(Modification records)
▬▬▬▬▬▬▬▬▬▬

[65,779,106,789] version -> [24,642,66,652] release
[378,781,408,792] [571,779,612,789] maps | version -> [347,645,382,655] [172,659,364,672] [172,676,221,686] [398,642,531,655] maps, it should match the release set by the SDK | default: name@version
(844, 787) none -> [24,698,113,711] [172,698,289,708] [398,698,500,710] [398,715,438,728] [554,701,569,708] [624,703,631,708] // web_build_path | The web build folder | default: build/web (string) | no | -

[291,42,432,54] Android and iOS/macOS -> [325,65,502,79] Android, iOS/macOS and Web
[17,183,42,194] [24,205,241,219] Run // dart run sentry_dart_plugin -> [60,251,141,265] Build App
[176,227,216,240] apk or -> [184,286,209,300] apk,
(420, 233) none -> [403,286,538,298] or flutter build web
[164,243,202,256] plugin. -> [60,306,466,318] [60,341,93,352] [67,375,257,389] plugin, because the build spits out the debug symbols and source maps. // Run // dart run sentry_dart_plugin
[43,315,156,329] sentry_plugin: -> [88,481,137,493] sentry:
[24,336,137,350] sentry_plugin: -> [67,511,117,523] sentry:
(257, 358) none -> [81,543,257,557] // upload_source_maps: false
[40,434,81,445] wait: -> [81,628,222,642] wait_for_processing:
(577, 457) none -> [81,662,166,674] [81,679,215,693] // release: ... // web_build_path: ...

▬▬▬▬▬▬▬▬▬▬

[TASK STATEMENT] Take the lines from the start of the records through the line holding "[378,781,408,792] [571,779,612,789] maps", both included, and please print them exactly, with nothing else.

[OUTPUT BELOW]
[65,779,106,789] version -> [24,642,66,652] release
[378,781,408,792] [571,779,612,789] maps | version -> [347,645,382,655] [172,659,364,672] [172,676,221,686] [398,642,531,655] maps, it should match the release set by the SDK | default: name@version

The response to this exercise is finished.